I can’t always write about too serious stuff every day. So I thought some readers might be mildly interested in what kind of stories you need to have if you want your ‘interesting’ life to be featured in a women’s magazine.
As I very occasionally get an article in a newspaper, here’s an email I received from a company that flogs ordinary people’s stories to women’s mags.
So, if you’ve lost weight, have a kinky love life, spend all your money on your pets or have a STI, you could be famous:
We will PAY YOU to share YOUR Experiences
Appear in a magazine & we’ll pay you. Raise awareness, share your story, or just have a little fun. We’ll consider any story, but we’re also LOOKING FOR THESE CASE STUDIES right now…
OCTOBER Story Requests — URGENT
We are desperate to find more stories to fill the real life sections of magazine and papers, so now is the best time for YOU to share your story and GET PAID. We’ll consider any story, but if you can help with any of these specific requests please contact us by clicking on the ‘GET YOUR STORY VALUED’ button below, and using the ‘Story Valuation’ form:
- Victims of love rats, cheats and scoundrels!
- I’m having (or have had) cosmetic surgery for Xmas.
- Young women who confess they are addicted to cosmetic surgery.
- We were married at first sight.
- Couples who have an open relationship and say it makes them stronger (or the opposite).
- An affair saved our marriage.
- My child is obsessed with a Youtube star.
- My child is obsessed with BECOMING a Youtube star.
- Women who re-married their husbands years later.
- Funny/sad/strange Xmas stories.
- I have had an STI (we’d like to speak to people who can talk openly and candidly about having an STI)
- I’ve had over 100 partners (we’d ideally like to speak to women who’ve slept with a lot of partners and don’t see it as a problem. Do you think it’s OK for men, but carries a stigma for women, and is this fair?).
- I fell for a holiday love rat.
- I was the victim of ‘REVENGE P0RN’.
- I spend my benefits on plastic surgery and/or holidays (or other luxary items).
- Couples who have a kinky love lives and would tell us all about it (this is for our love and relationships section).
- Women who have been victim of serous crime and perpetrator went to prison.
- I have lost ten stones or more.
- I spend all my money on my pets.
- I would do anything to make my child famous.
- My child was bullied online (help us stand up to bullying by raising awareness of the issue).
- My fella is much younger than me (is there a large age gap in your relationship?).
If you can help with any of these stories, or you have any other stories or experiences that you would like to contribute to the real-life section of a magazine or newspaper, please let us know by clicking on the button below and completing the Story Valuation form on our site.
There is no obligation and we won’t print anything without your permission. You only need to provide a few details which are for valuation purposes only.
Western civilisation hangs in the balance, our governments are run by madmen/women and World War 3 beckons.

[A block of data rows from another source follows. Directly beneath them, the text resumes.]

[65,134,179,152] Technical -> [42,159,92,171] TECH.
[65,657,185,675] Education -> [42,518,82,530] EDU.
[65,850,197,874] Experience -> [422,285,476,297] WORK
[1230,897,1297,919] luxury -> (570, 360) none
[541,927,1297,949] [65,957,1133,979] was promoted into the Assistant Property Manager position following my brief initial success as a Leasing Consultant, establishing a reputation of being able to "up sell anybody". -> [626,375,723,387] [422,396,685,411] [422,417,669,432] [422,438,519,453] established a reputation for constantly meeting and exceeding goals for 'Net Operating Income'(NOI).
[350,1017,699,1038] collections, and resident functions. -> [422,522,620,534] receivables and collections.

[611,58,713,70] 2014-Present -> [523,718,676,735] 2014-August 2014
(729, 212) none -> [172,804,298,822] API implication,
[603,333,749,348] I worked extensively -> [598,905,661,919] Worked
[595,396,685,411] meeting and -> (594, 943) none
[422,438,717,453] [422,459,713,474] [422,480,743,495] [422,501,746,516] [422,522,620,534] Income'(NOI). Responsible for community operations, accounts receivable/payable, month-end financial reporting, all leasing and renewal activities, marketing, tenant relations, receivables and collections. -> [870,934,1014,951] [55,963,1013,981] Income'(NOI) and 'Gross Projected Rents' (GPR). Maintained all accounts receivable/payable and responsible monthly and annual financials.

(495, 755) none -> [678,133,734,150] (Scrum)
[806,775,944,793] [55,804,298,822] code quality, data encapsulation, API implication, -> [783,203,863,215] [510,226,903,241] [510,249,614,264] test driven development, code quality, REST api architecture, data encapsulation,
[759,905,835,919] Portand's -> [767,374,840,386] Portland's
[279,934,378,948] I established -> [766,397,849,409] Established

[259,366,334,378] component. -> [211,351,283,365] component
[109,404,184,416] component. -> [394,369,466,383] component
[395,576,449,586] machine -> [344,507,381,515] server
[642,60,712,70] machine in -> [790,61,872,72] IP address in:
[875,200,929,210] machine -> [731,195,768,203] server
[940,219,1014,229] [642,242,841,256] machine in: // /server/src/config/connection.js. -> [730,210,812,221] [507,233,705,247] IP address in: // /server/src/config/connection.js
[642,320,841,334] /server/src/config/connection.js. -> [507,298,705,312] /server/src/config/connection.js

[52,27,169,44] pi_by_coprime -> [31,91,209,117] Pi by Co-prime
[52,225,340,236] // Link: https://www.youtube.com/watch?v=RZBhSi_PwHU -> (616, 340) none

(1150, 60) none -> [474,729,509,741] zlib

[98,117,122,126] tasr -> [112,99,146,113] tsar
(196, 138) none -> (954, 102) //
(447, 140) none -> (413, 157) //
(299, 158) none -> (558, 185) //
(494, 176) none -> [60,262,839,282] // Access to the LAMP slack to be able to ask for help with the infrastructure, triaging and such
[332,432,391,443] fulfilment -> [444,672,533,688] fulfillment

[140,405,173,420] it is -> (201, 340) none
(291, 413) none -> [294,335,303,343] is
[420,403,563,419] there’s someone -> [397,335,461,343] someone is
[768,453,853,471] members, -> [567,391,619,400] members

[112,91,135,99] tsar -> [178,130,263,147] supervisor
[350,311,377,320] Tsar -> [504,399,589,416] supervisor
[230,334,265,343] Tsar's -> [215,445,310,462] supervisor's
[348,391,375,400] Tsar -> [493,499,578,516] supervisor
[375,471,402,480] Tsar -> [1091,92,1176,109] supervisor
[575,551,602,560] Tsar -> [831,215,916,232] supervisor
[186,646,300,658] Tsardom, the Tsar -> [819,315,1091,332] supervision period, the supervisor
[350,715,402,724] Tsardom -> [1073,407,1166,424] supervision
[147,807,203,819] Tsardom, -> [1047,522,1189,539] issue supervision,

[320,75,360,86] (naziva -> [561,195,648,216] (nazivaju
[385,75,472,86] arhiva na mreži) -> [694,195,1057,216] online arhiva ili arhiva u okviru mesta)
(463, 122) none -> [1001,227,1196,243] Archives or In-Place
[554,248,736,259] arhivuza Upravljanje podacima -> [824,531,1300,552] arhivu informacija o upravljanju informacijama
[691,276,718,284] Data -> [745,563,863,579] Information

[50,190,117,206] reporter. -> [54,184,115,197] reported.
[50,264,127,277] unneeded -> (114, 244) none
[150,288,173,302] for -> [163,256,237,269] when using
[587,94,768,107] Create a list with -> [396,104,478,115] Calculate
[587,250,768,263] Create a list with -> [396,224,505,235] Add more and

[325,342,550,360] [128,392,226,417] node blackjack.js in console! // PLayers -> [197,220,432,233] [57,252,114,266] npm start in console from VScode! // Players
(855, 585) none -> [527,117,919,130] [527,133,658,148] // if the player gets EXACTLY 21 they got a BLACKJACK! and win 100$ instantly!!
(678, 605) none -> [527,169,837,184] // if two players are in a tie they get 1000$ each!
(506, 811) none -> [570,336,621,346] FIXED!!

But as long as we can revel in somebody else’s terrible life decisions involving a “love rat” then what does any of that matter!
O’w much is me fags to riches story worth ?
Last week I was a 14 year old Afghan, Taleban, economic migrant, trapped in the “JUNGLE” at Calais.
I was assessed by UK Government doctors that I was only 14 but now I am in the UK, it turns out I’m actually 63, and a semi retired camel whisperer with angina.
Since I was brought into the UK by your very nice Government four days ago, and given a brand new semi in Yorkshire, I spend most of me time down at t’ allotment and am thinking of taking up t’ pipe as an o’bby while I waits for me free Parker Pen, a present from Michael Parkinson i’mself !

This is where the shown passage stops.